SAN DIEGO -- A new study has found that foregut cancer patients are significantly more likely to live 5 years after surgery if their operations are performed in hospitals doing a large number of procedures annually, Dr. John D. Birkmeyer said at a symposium sponsored by the Society of Surgical Oncology.

To determine the association between hospital volume of surgical procedures and long-term surgical mortality, Dr. Birkmeyer and his coinvestigators analyzed 10 years of information (1992-2002) in a linked Surveillance, Epidemiology, and End Results (SEER)-Medicare database.

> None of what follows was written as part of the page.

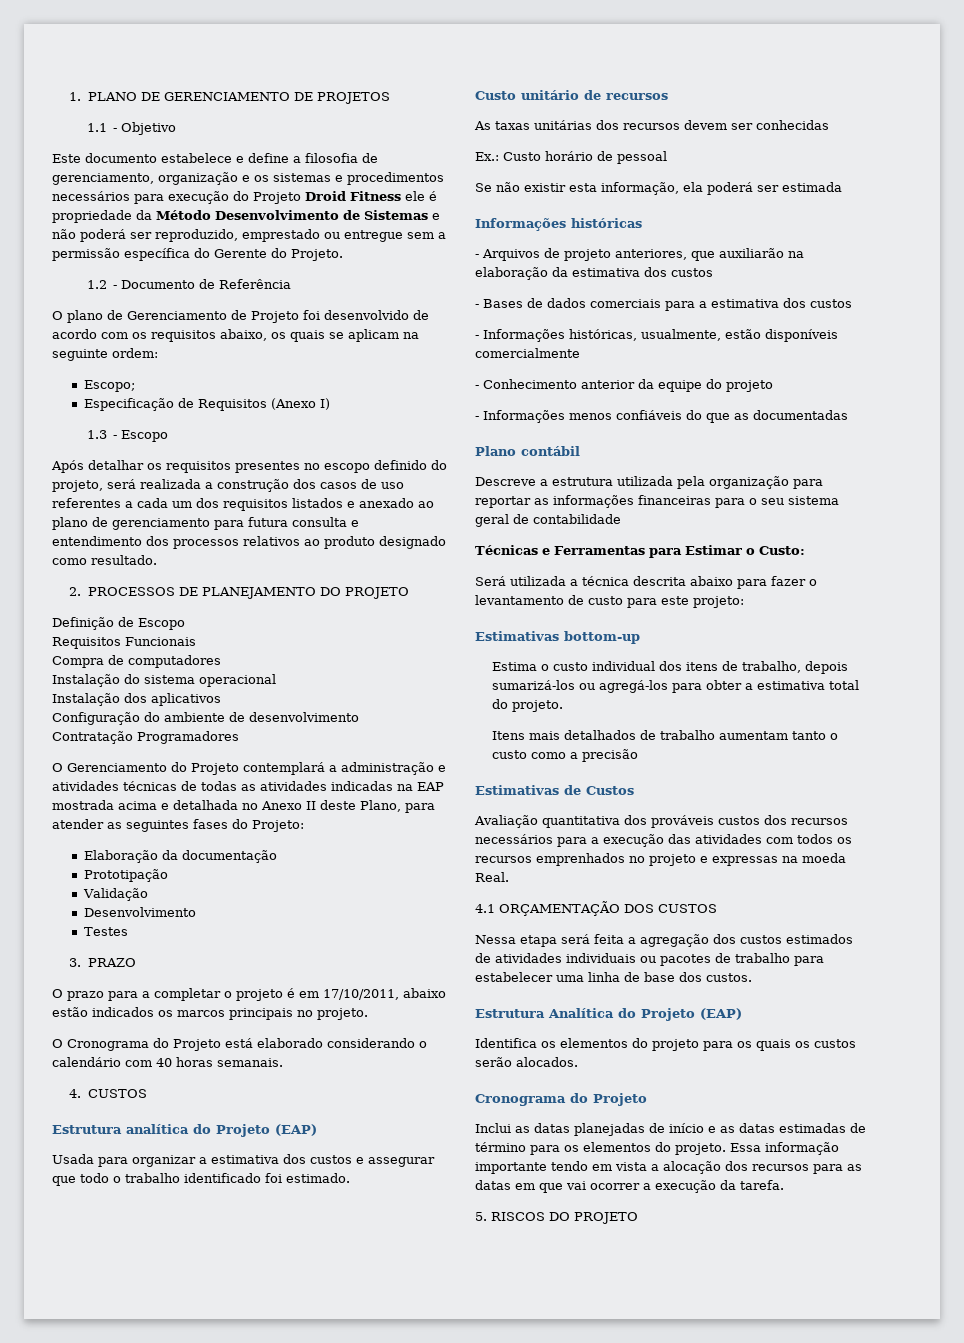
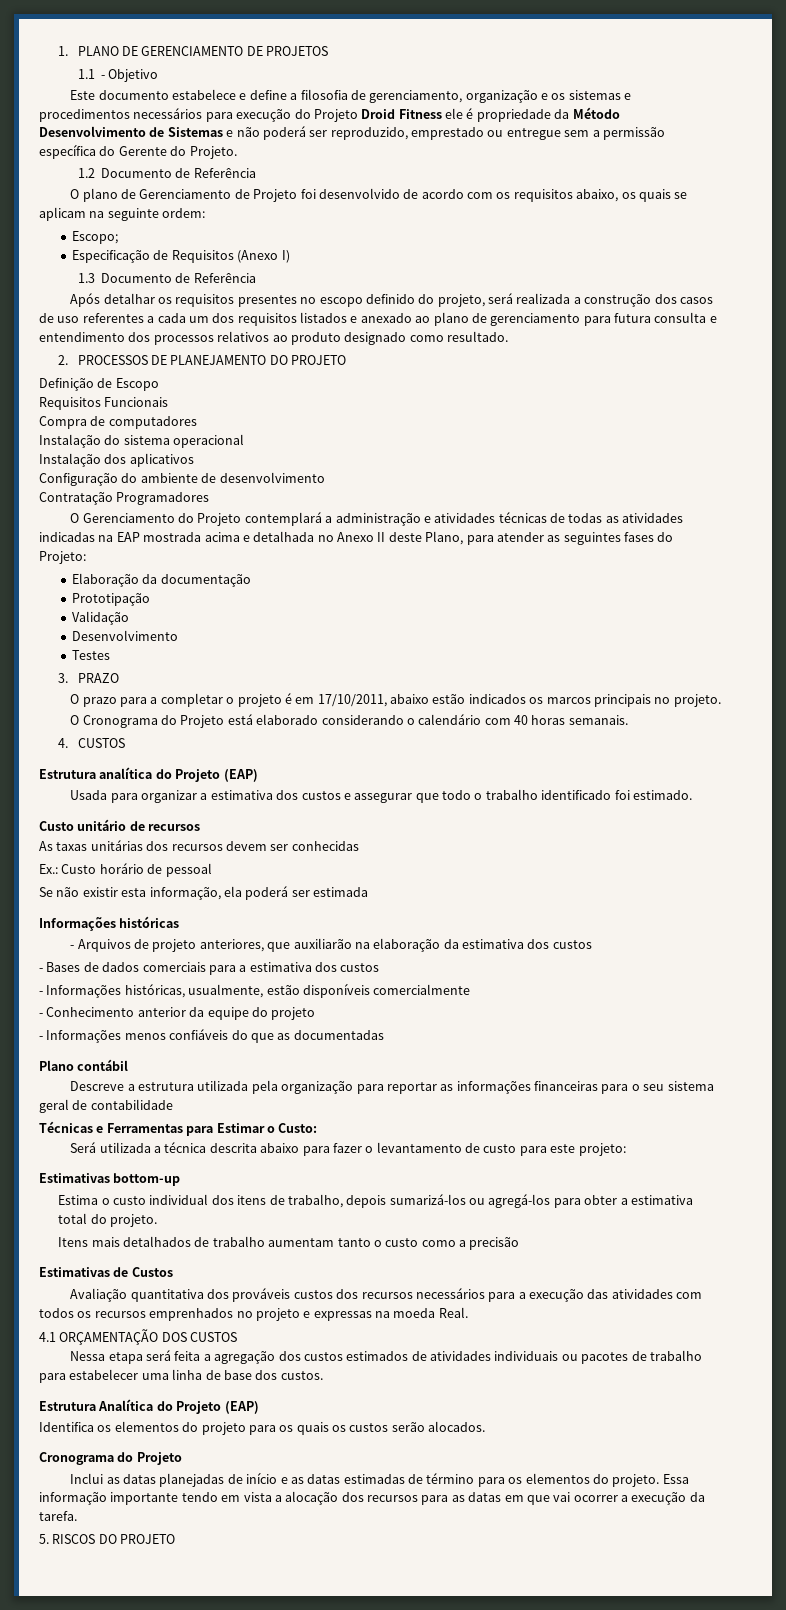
- 1.2 - Documento de Referência
+ 1.2 Documento de Referência
- 1.3 - Escopo
+ 1.3 Documento de Referência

The researchers divided hospitals into high-, medium-, and low-volume terciles based on the number of procedures performed each year. They adjusted data for patient age, acuity, comorbidities, income, stage, and adjuvant therapy to ensure they were not making unfair comparisons.

The most dramatic differences in the data were produced by esophageal resections, Dr. Birkmeyer reported. Five-year survival was twice as high for high-volume hospitals as for low-volume centers: 34% vs. 17%.

For gastric surgery, the survival curves were similar but showed a smaller difference at five years: 32% vs. 26%.

For pancreatic cancer, high-volume hospitals started out with a large advantage in postoperative survival that lasted for about 2 years. Although the difference was still significant at 5 years, it was narrower: 16% vs. 11%. "Quality in this particular cancer may help you run, but it won't help you hide," Dr. Birkmeyer said at the meeting, where he presented results for three of six cancers in the new study.

"For foregut cancer, hospital volume has a huge effect in terms of hospital mortality--bigger than on almost any other operation," he said. "High-volume hospitals have better outcomes largely because they have higher-volume surgeons," he added.